Nerves are positioned between and through muscles on their course from the spinal cord to their destination in the extremities. The nerves in the upper extremity may become impinged along their course and elicit symptoms such as:

  • Woman with neck Painpain
  • weakness
  • fatigue
  • numbness
  • tingling
  • burning
  • lack of motion
  • muscle atrophy
  • heaviness
  • coldness
  • swelling
  • changes in reflexes.

The most common upper extremity nerve entrapment syndromes are often caused by repetitive motions and static positioning. These conditions include:

  • Carpal Tunnel Syndrome (CTS): Compression of the medial nerve at the wrist inside the carpal tunnel.
  • Cubital Tunnel Syndrome: Impingement of the ulnar nerve in the cubital tunnel of the elbow.
  • Thoracic Outlet Syndrome (TOS): Entrapment of a network of nerves called the brachial plexus and its accompanying blood vessels either between two neck muscles, under the collar bone, or under the pectoralis minor muscle in the upper lateral chest.

As nerves run between the muscles, the muscles and nerves normally slide smoothly over each other.

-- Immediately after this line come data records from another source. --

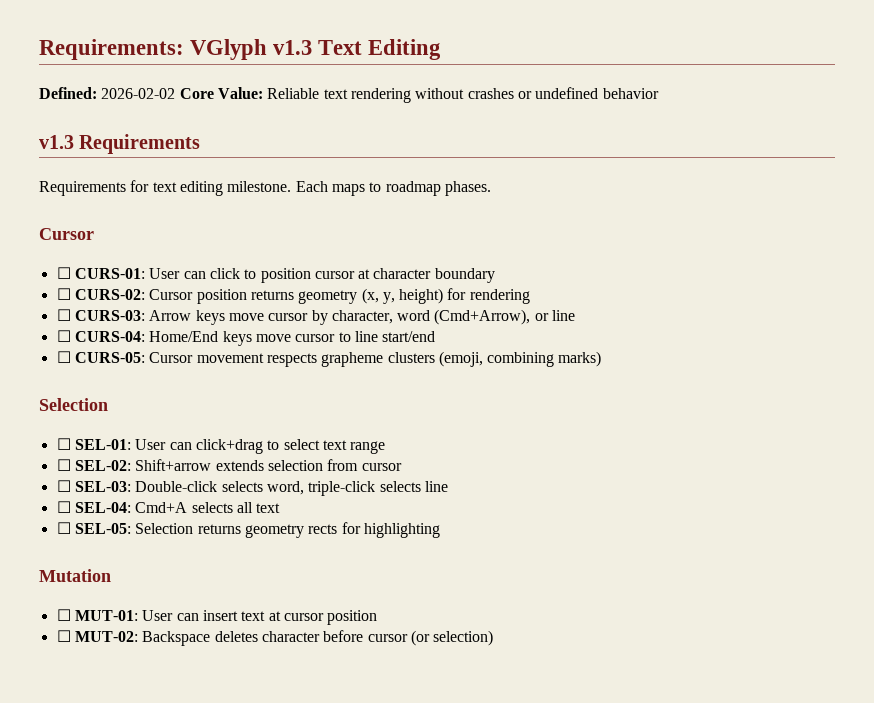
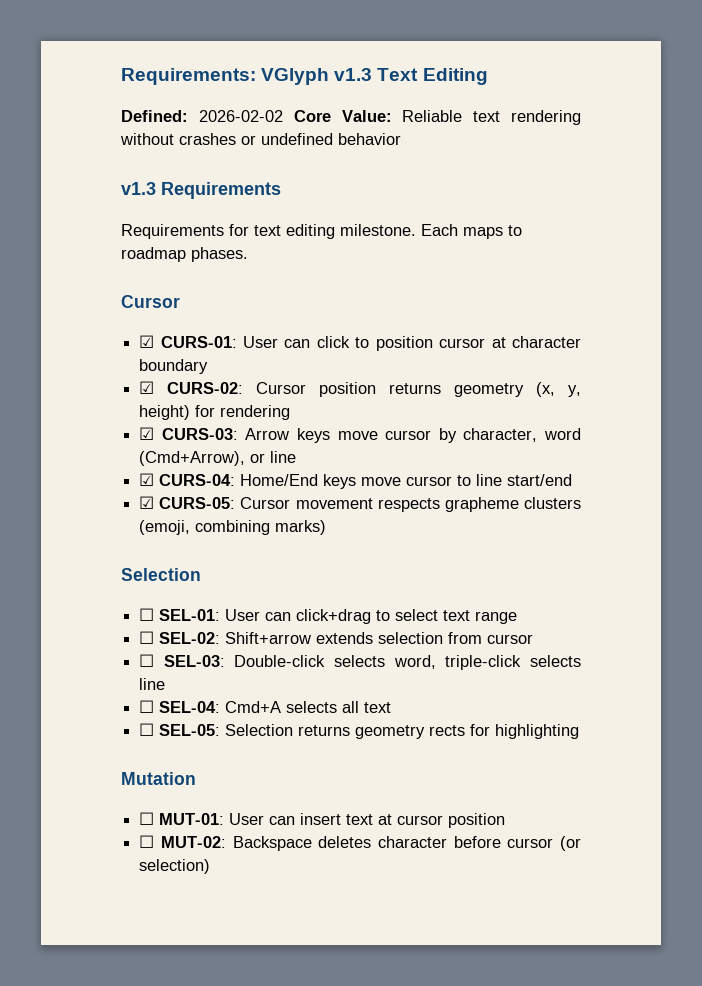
- ☐ CURS-01: User can click to position cursor at character boundary
+ ☑ CURS-01: User can click to position cursor at character boundary
- ☐ CURS-02: Cursor position returns geometry (x, y, height) for rendering
+ ☑ CURS-02: Cursor position returns geometry (x, y, height) for rendering
- ☐ CURS-03: Arrow keys move cursor by character, word (Cmd+Arrow), or line
+ ☑ CURS-03: Arrow keys move cursor by character, word (Cmd+Arrow), or line
- ☐ CURS-04: Home/End keys move cursor to line start/end
+ ☑ CURS-04: Home/End keys move cursor to line start/end
- ☐ CURS-05: Cursor movement respects grapheme clusters (emoji, combining marks)
+ ☑ CURS-05: Cursor movement respects grapheme clusters (emoji, combining marks)

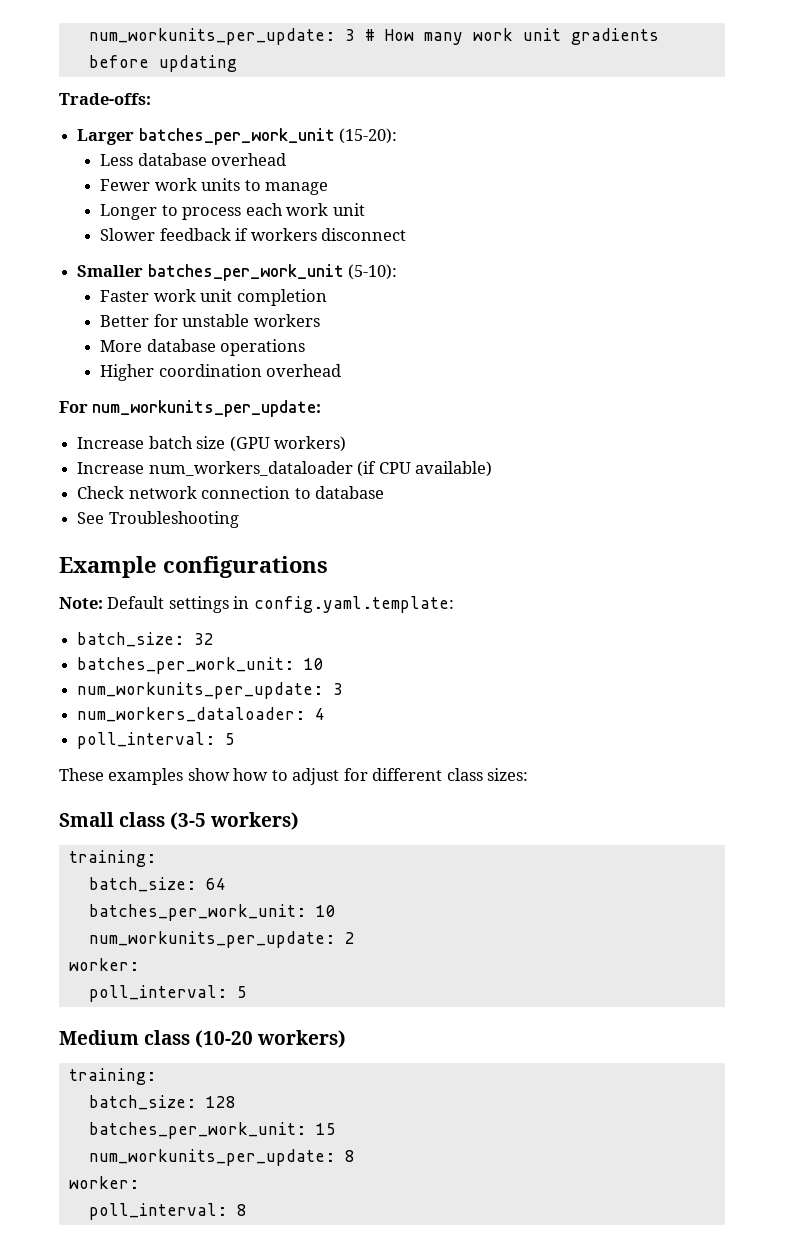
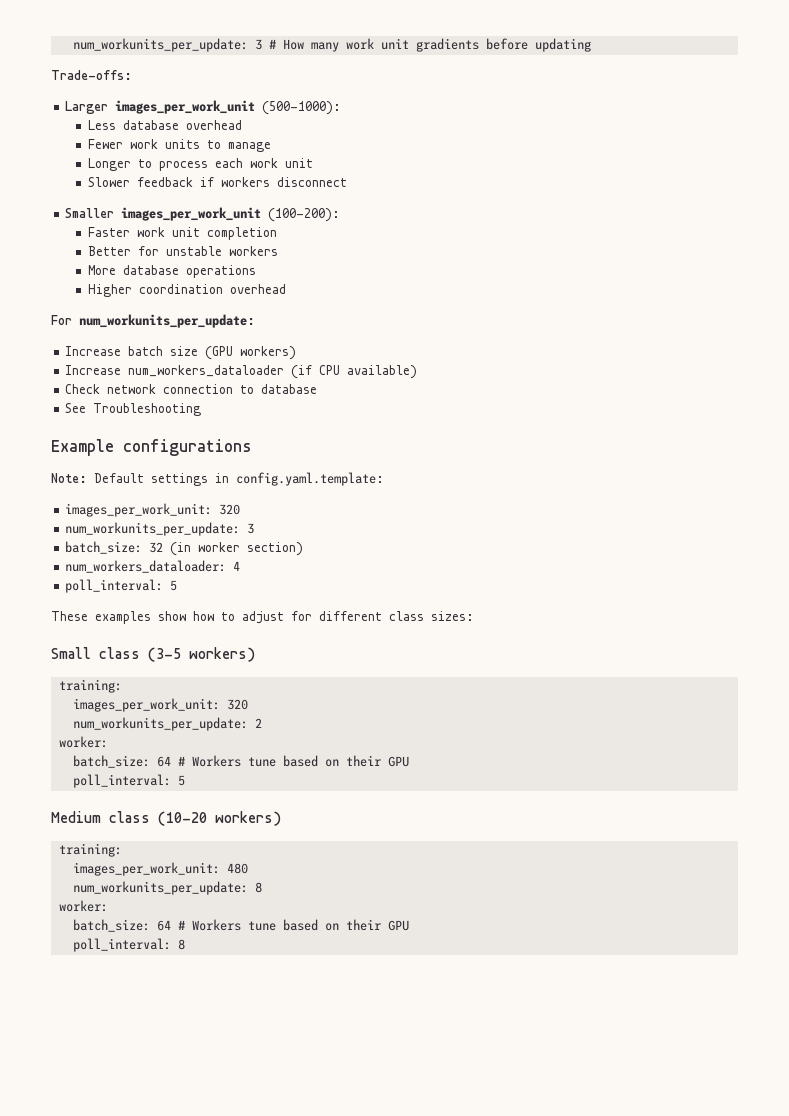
- Larger batches_per_work_unit (15-20):
+ Larger images_per_work_unit (500-1000):
- Smaller batches_per_work_unit (5-10):
+ Smaller images_per_work_unit (100-200):
  Note: Default settings in config.yaml.template:
- batch_size: 32
- batches_per_work_unit: 10
+ images_per_work_unit: 320
  num_workunits_per_update: 3
+ batch_size: 32 (in worker section)
  Small class (3-5 workers)
  training:
- batch_size: 64
- batches_per_work_unit: 10
+ images_per_work_unit: 320
  num_workunits_per_update: 2
  worker:
+ batch_size: 64 # Workers tune based on their GPU
- batch_size: 128
- batches_per_work_unit: 15
+ images_per_work_unit: 480
  num_workunits_per_update: 8
  worker:
+ batch_size: 64 # Workers tune based on their GPU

When the nerve is impinged, this fluid sliding motion ceases to exist as scar tissue formation begins to encase the nerve to the surrounding tissues at multiple locations.

The gentle sliding motion of nerve slide exercises re-establishes correct motion between the nerves and surrounding muscles by decreasing the scar tissue formation that traps the nerve.

Nerve slides, or nerve glides, can be performed every day throughout the day. They may be used for preventive measures, new symptoms, or chronic cases.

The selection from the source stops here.